▶ RECORDS FOR THIS EXERCISE
########################################
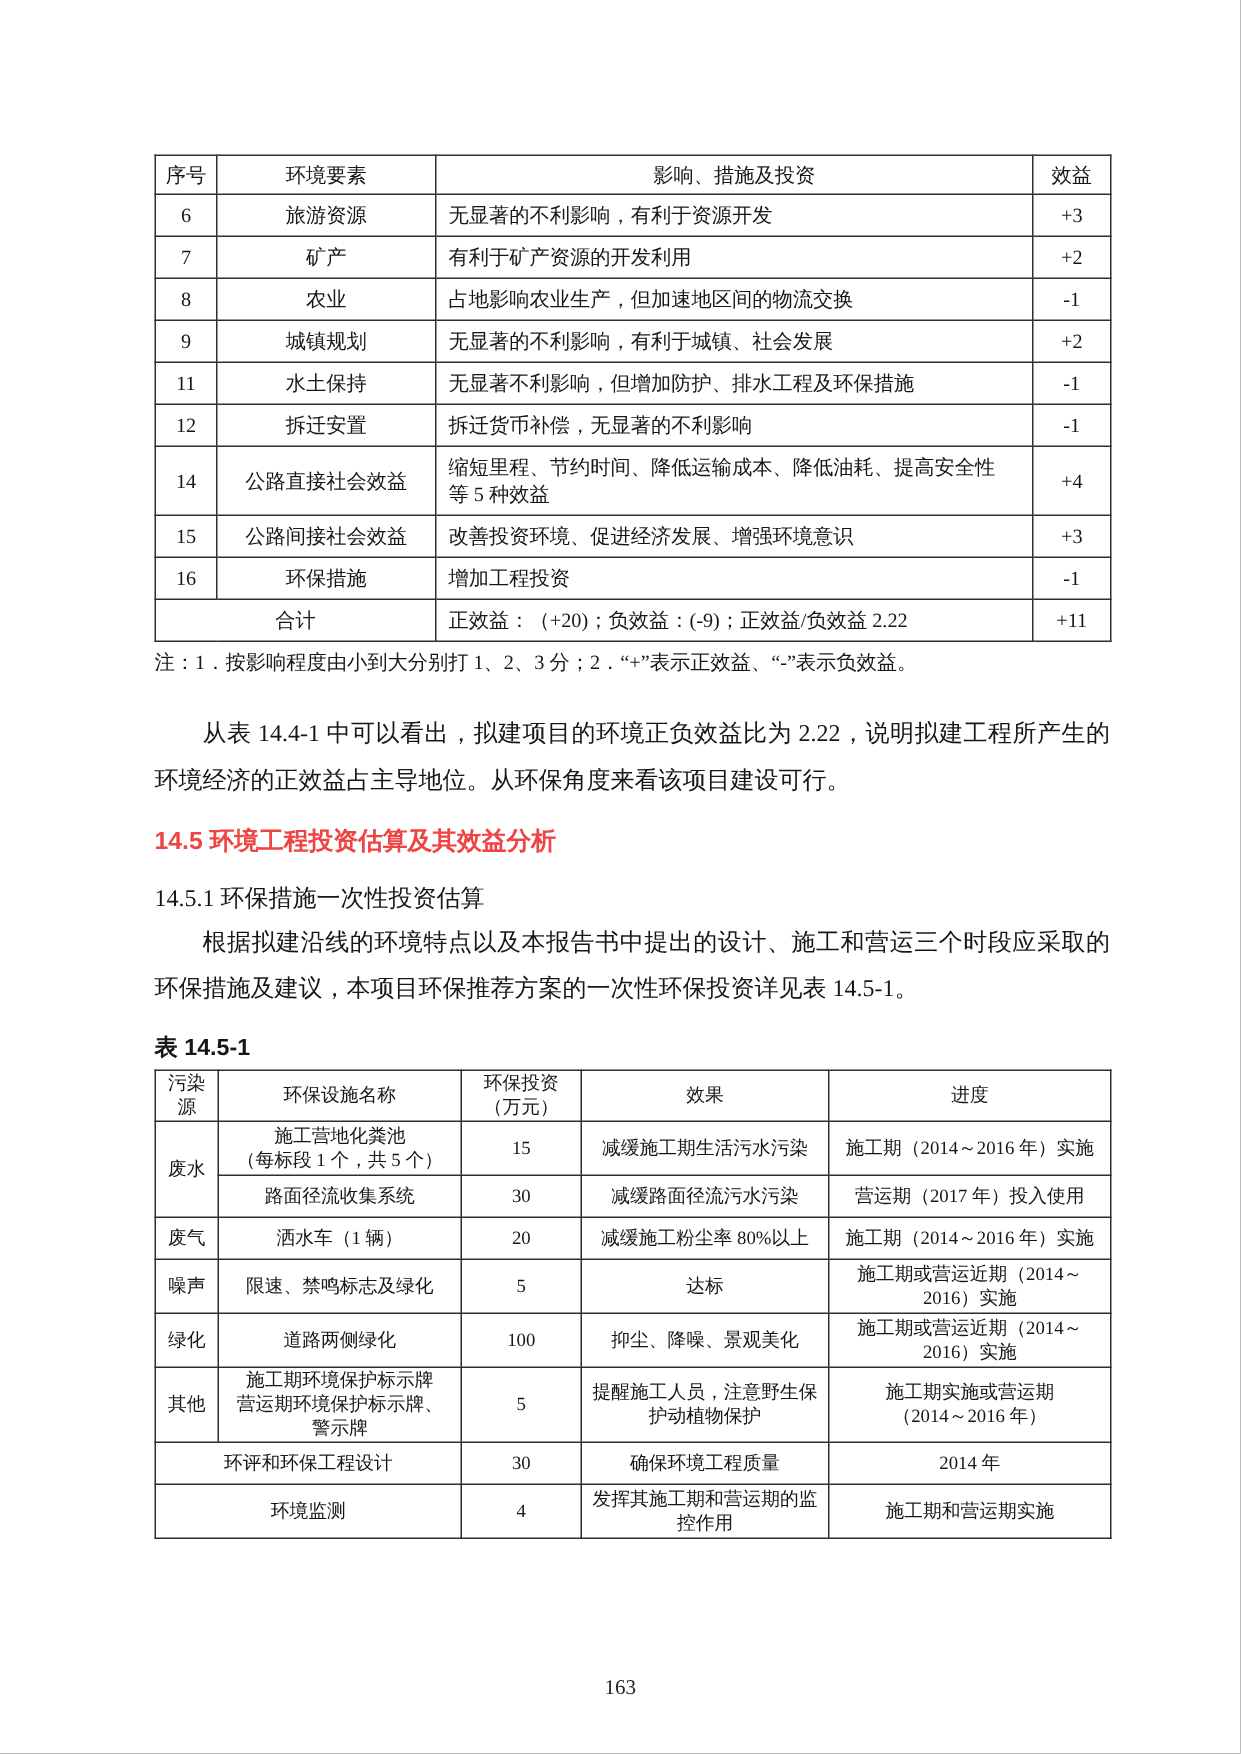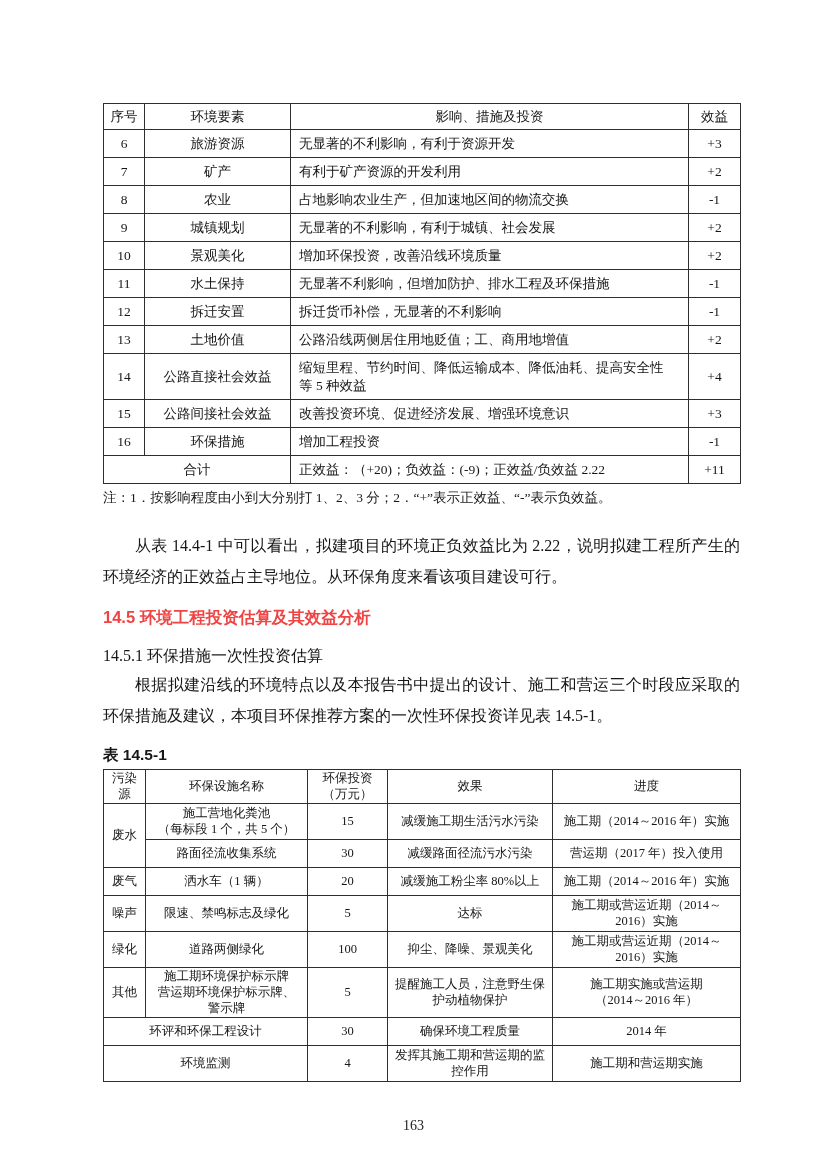--- a/index.html
+++ b/index.html
@@ -110,42 +110,30 @@
         <td class="left">占地影响农业生产，但加速地区间的物流交换</td>
         <td>-1</td>
       </tr>
       <tr>
         <td>9</td>
         <td>城镇规划</td>
         <td class="left">无显著的不利影响，有利于城镇、社会发展</td>
         <td>+2</td>
       </tr>
       <tr>
-        <td>10</td>
-        <td>景观美化</td>
-        <td class="left">增加环保投资，改善沿线环境质量</td>
-        <td>+2</td>
-      </tr>
-      <tr>
         <td>11</td>
         <td>水土保持</td>
         <td class="left">无显著不利影响，但增加防护、排水工程及环保措施</td>
         <td>-1</td>
       </tr>
       <tr>
         <td>12</td>
         <td>拆迁安置</td>
         <td class="left">拆迁货币补偿，无显著的不利影响</td>
         <td>-1</td>
-      </tr>
-      <tr>
-        <td>13</td>
-        <td>土地价值</td>
-        <td class="left">公路沿线两侧居住用地贬值；工、商用地增值</td>
-        <td>+2</td>
       </tr>
       <tr class="tall">
         <td>14</td>
         <td>公路直接社会效益</td>
         <td class="left">缩短里程、节约时间、降低运输成本、降低油耗、提高安全性
 等 5 种效益</td>
         <td>+4</td>
       </tr>
       <tr>
         <td>15</td>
########################################
▶ WHAT THIS TASK INVOLVES
Search the listing above for lines containing "left", and copy them.

▶ TASK RESPONSE
         <td class="left">占地影响农业生产，但加速地区间的物流交换</td>
         <td class="left">无显著的不利影响，有利于城镇、社会发展</td>
-        <td class="left">增加环保投资，改善沿线环境质量</td>
         <td class="left">无显著不利影响，但增加防护、排水工程及环保措施</td>
         <td class="left">拆迁货币补偿，无显著的不利影响</td>
-        <td class="left">公路沿线两侧居住用地贬值；工、商用地增值</td>
         <td class="left">缩短里程、节约时间、降低运输成本、降低油耗、提高安全性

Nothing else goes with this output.